■ Source records ■
......

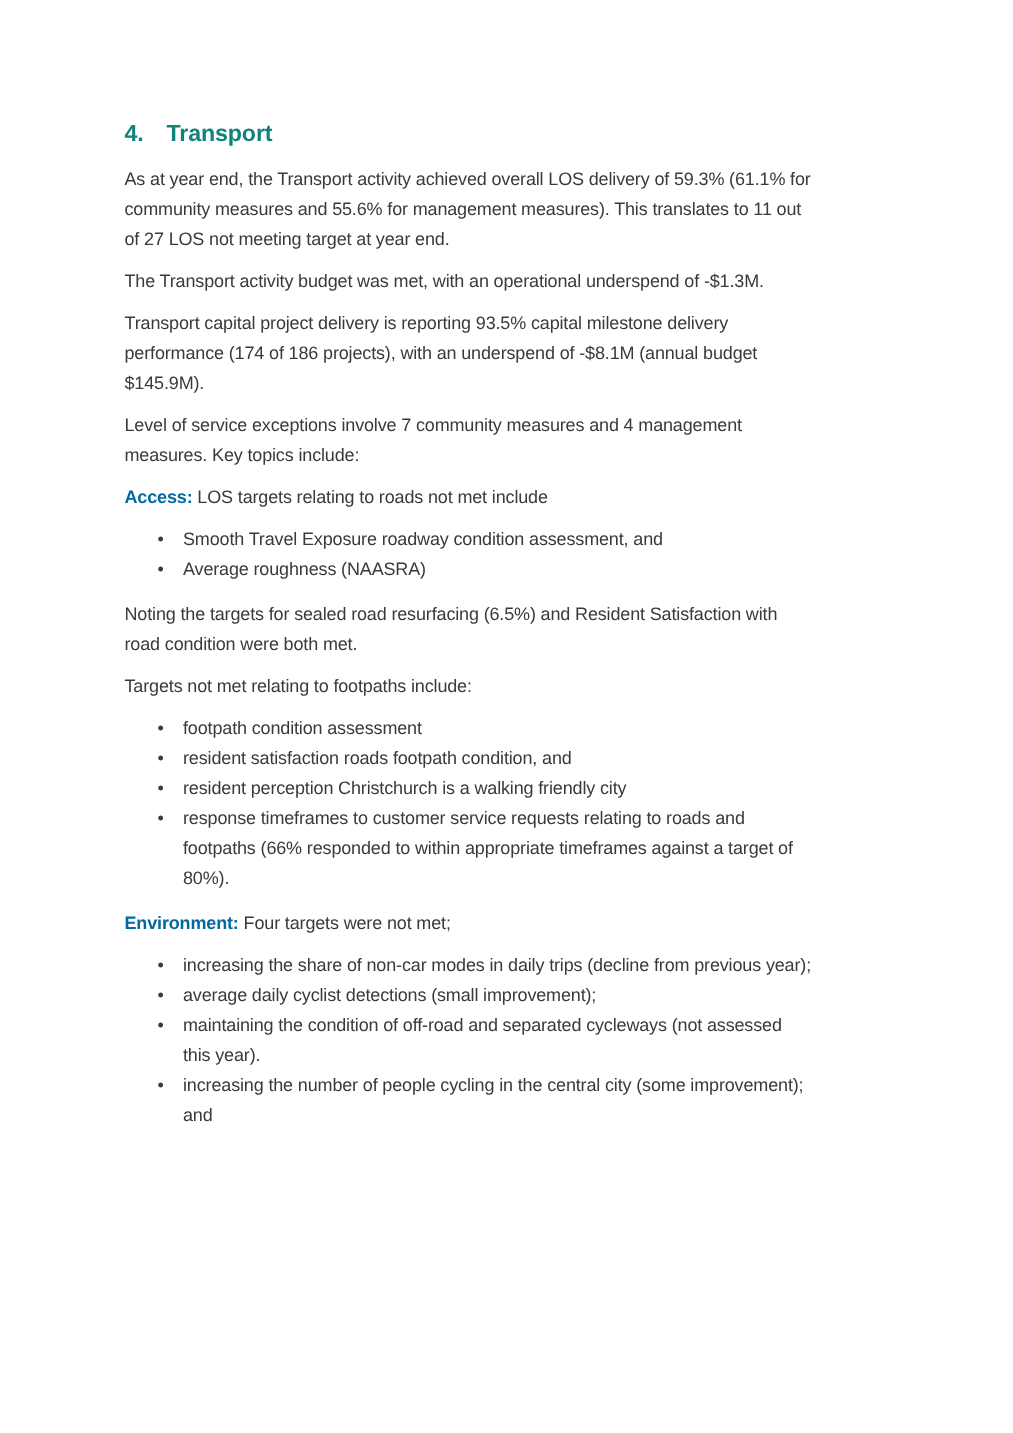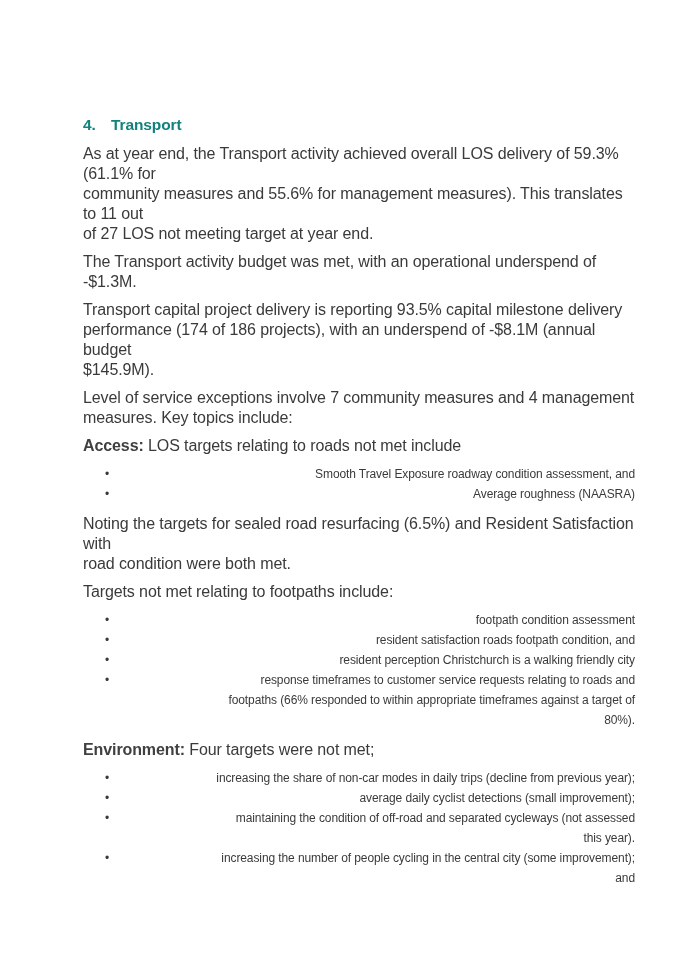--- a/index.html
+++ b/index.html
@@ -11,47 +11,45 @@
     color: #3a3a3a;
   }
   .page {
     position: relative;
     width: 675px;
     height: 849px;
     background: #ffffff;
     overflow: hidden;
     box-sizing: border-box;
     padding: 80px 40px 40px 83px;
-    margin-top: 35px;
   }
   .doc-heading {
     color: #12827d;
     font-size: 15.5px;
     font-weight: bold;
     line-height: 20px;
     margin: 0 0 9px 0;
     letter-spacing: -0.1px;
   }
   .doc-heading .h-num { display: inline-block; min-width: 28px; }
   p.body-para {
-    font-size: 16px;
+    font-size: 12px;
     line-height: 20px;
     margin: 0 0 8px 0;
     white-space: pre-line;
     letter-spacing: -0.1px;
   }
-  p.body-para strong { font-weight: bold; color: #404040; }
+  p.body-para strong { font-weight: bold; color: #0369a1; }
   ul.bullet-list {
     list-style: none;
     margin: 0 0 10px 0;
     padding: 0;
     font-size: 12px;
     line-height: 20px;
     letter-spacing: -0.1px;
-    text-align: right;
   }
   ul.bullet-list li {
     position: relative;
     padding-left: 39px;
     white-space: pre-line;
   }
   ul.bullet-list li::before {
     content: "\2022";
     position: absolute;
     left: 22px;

......

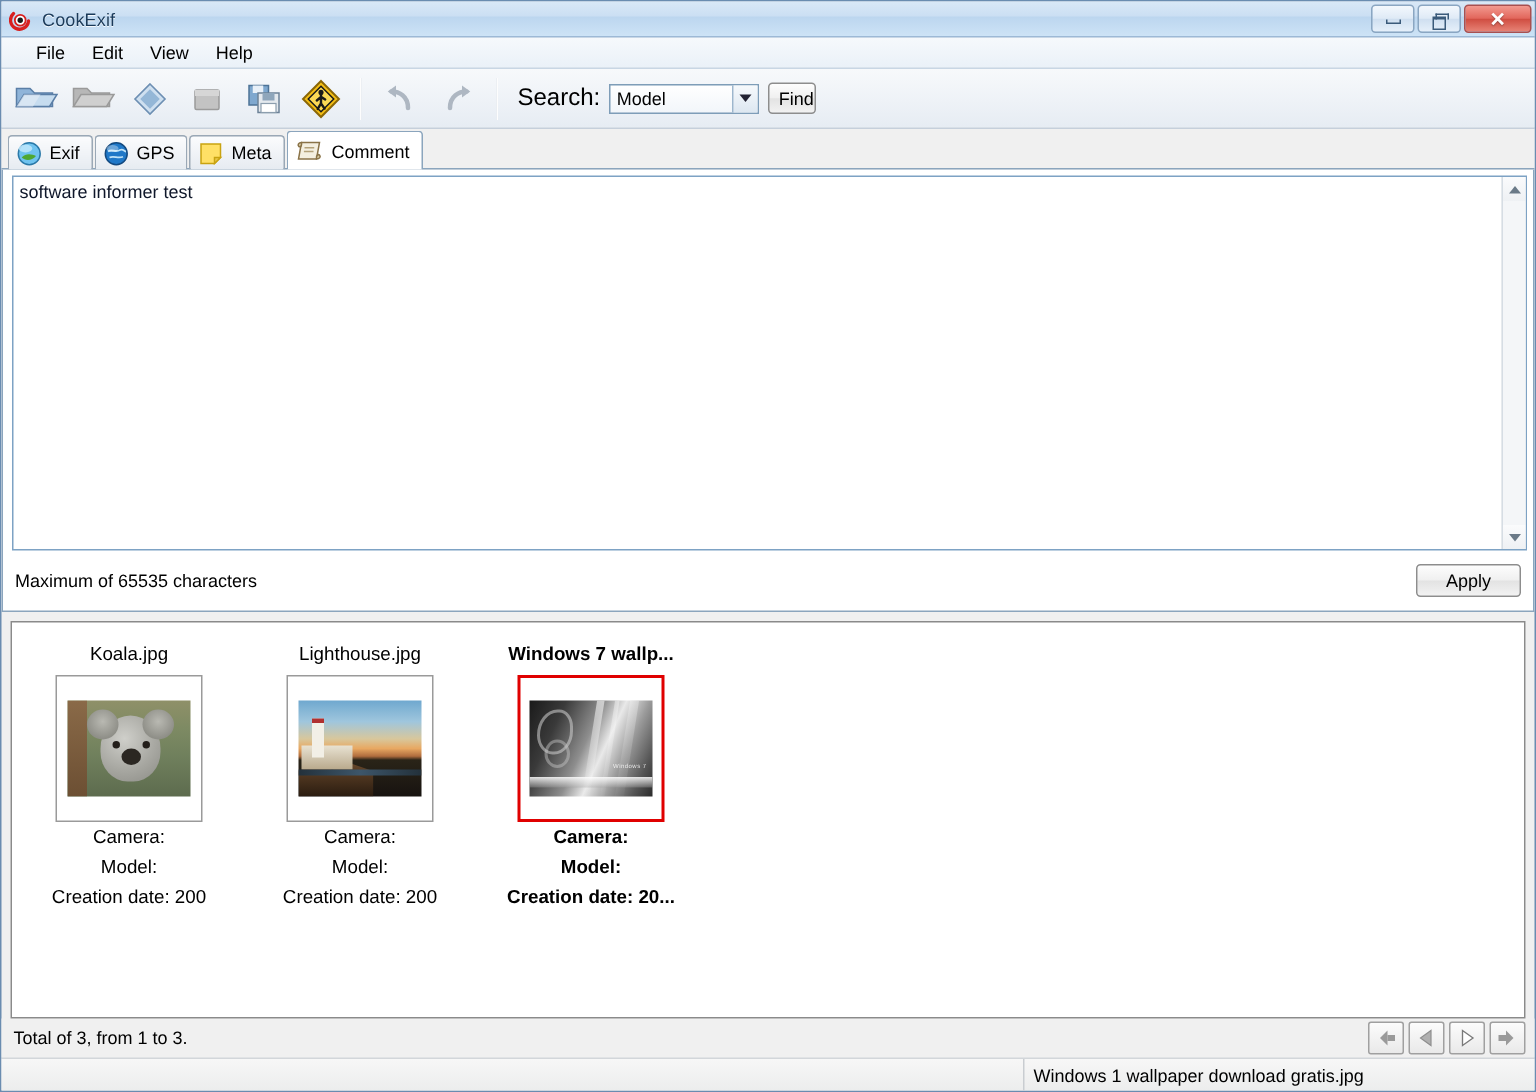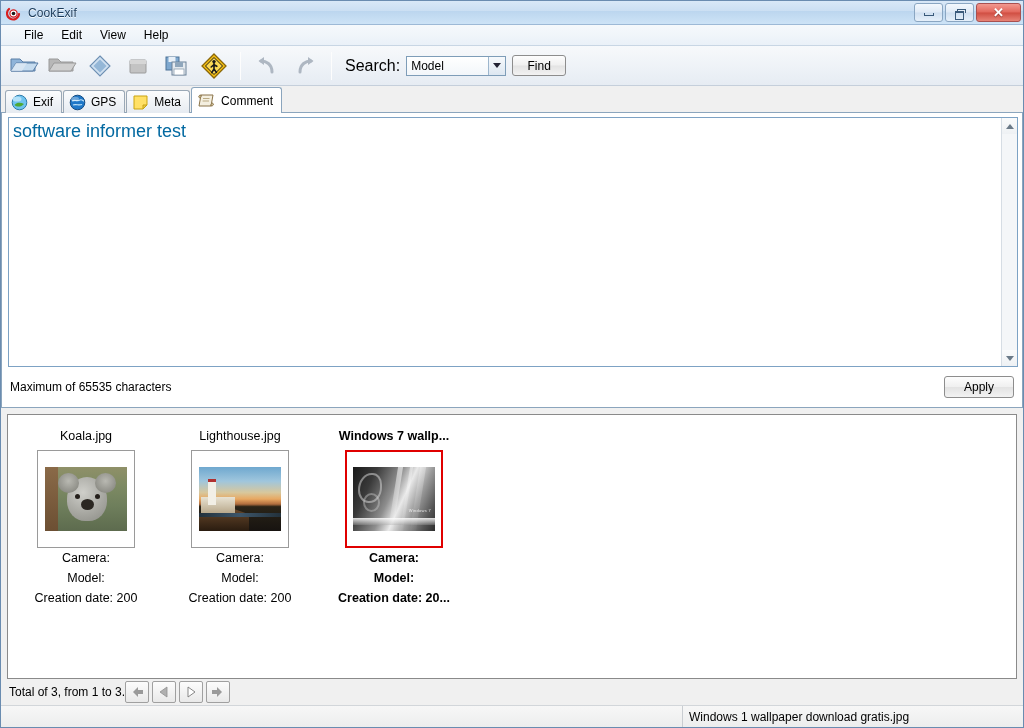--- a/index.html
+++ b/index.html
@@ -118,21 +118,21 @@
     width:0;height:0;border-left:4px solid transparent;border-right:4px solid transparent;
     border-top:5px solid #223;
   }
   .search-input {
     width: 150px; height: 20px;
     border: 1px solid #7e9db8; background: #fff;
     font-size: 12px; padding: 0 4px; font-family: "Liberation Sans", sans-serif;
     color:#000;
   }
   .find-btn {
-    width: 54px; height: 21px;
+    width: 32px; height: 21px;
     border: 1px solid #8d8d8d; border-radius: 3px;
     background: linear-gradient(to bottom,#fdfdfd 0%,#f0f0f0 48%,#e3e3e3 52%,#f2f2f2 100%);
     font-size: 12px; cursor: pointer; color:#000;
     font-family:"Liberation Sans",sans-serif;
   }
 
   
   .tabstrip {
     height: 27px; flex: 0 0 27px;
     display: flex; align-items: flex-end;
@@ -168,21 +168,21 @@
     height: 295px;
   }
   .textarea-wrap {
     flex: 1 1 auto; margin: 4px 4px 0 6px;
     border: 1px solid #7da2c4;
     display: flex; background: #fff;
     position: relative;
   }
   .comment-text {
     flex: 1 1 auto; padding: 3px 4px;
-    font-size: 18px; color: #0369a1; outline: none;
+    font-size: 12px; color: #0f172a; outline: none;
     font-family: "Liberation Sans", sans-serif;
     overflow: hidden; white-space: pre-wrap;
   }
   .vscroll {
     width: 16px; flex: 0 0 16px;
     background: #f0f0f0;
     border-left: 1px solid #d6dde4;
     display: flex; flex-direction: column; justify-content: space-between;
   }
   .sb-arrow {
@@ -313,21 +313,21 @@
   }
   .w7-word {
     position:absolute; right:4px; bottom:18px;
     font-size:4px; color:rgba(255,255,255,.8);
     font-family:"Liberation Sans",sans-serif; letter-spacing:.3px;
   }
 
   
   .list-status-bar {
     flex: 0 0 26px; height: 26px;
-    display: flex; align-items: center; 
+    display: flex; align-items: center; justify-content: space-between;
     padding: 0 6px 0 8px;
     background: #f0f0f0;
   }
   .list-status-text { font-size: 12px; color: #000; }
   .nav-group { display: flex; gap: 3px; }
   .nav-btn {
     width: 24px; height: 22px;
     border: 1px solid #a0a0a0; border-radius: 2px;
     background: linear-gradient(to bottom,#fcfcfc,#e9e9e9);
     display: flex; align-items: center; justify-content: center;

......

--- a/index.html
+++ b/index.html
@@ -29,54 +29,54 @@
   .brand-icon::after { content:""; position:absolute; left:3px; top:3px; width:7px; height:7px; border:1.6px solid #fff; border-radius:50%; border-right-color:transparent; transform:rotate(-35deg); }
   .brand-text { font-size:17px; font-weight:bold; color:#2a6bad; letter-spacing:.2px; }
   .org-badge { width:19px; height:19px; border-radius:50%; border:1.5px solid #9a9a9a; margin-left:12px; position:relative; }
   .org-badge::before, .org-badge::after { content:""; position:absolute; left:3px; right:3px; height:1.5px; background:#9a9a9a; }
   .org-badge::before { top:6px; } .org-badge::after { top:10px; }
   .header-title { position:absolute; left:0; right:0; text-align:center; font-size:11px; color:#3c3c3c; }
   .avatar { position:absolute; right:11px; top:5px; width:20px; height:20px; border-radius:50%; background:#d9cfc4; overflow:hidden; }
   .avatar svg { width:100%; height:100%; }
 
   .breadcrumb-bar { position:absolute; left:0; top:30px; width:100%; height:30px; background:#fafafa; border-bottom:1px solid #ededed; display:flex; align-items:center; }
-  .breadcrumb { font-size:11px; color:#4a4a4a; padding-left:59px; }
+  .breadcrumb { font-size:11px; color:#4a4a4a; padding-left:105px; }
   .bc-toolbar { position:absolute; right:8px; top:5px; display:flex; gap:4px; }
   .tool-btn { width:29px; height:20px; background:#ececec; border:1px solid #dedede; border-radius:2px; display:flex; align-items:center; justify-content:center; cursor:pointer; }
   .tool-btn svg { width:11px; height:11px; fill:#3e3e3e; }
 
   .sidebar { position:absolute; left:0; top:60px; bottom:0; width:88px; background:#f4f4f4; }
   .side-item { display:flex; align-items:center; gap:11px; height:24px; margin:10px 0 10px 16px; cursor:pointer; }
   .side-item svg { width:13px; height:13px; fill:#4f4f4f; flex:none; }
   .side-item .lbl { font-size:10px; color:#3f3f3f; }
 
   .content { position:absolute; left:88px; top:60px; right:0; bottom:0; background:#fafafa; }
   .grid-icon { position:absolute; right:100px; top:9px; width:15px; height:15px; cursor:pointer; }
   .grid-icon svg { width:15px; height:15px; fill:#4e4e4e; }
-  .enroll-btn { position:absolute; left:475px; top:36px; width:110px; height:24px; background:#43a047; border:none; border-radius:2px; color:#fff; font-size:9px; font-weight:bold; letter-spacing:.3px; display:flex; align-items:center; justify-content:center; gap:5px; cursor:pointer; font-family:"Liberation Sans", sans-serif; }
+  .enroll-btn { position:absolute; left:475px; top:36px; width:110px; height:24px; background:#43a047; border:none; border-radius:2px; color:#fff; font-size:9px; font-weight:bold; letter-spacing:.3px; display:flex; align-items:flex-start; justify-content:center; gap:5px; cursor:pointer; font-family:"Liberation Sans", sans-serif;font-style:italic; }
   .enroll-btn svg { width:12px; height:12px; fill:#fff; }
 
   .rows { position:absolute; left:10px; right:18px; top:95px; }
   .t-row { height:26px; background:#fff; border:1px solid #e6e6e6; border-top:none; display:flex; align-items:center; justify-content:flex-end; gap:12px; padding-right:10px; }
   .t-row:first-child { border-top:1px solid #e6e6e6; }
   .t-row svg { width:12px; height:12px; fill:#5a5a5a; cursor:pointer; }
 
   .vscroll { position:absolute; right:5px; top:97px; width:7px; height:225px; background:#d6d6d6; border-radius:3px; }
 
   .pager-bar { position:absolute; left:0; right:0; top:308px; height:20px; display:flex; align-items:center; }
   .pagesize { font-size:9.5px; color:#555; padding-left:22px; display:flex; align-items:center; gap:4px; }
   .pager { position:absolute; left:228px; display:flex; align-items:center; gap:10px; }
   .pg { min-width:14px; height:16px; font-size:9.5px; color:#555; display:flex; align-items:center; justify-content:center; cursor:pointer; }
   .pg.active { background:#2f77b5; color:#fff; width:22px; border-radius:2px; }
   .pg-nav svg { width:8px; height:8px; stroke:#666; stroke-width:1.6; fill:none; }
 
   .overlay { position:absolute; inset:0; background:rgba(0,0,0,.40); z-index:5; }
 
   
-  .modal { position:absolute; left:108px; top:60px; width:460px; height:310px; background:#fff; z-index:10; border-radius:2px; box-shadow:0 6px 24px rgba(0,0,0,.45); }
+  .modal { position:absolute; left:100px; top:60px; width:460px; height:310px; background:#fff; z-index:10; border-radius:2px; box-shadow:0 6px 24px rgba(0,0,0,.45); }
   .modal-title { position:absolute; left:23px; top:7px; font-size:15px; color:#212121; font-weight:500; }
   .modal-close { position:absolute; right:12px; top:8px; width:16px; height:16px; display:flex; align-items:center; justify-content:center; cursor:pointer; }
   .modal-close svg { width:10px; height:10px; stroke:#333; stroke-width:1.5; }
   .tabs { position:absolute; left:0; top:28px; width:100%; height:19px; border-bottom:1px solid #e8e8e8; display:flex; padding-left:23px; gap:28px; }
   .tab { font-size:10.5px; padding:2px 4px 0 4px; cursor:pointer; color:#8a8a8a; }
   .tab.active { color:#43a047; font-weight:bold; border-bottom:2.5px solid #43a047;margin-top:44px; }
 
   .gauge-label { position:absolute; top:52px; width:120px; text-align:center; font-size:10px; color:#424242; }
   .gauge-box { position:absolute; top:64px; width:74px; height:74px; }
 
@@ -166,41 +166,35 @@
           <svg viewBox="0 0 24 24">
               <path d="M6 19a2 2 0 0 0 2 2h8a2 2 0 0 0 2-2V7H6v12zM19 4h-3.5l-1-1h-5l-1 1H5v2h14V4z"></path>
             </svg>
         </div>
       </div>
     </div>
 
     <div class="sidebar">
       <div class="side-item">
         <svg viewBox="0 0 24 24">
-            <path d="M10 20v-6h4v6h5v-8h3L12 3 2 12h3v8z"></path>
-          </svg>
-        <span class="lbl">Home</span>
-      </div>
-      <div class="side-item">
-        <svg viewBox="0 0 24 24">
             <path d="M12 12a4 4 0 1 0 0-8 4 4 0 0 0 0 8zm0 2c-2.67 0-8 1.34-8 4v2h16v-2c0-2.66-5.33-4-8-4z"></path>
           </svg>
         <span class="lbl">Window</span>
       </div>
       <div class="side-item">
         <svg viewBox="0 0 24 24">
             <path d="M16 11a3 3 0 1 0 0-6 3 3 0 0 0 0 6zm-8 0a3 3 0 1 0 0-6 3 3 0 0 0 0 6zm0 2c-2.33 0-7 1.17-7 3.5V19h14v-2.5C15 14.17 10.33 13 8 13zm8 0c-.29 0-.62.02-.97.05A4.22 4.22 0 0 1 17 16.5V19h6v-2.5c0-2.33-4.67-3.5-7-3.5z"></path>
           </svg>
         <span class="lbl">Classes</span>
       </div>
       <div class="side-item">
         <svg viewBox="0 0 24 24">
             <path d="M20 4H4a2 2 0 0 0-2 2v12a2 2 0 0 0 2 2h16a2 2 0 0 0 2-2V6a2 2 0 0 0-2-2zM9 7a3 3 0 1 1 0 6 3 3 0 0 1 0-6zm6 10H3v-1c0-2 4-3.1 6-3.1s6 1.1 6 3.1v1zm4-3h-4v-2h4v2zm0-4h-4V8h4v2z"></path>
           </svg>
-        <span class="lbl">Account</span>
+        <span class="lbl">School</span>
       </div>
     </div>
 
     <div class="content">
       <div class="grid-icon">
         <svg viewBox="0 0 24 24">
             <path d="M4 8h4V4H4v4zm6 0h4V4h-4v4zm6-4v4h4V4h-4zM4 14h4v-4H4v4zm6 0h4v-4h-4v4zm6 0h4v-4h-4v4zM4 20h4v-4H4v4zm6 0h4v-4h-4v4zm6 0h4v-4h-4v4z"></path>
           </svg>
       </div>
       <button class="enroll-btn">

......

■ Task requirements ■
Scan the records above for the lines holding "color: #12827d;" and "list-style: none;". Transcribe those two and every line between them word for word, and no others.

■ Exercise response ■
     color: #12827d;
     font-size: 15.5px;
     font-weight: bold;
     line-height: 20px;
     margin: 0 0 9px 0;
     letter-spacing: -0.1px;
   }
   .doc-heading .h-num { display: inline-block; min-width: 28px; }
   p.body-para {
-    font-size: 16px;
+    font-size: 12px;
     line-height: 20px;
     margin: 0 0 8px 0;
     white-space: pre-line;
     letter-spacing: -0.1px;
   }
-  p.body-para strong { font-weight: bold; color: #404040; }
+  p.body-para strong { font-weight: bold; color: #0369a1; }
   ul.bullet-list {
     list-style: none;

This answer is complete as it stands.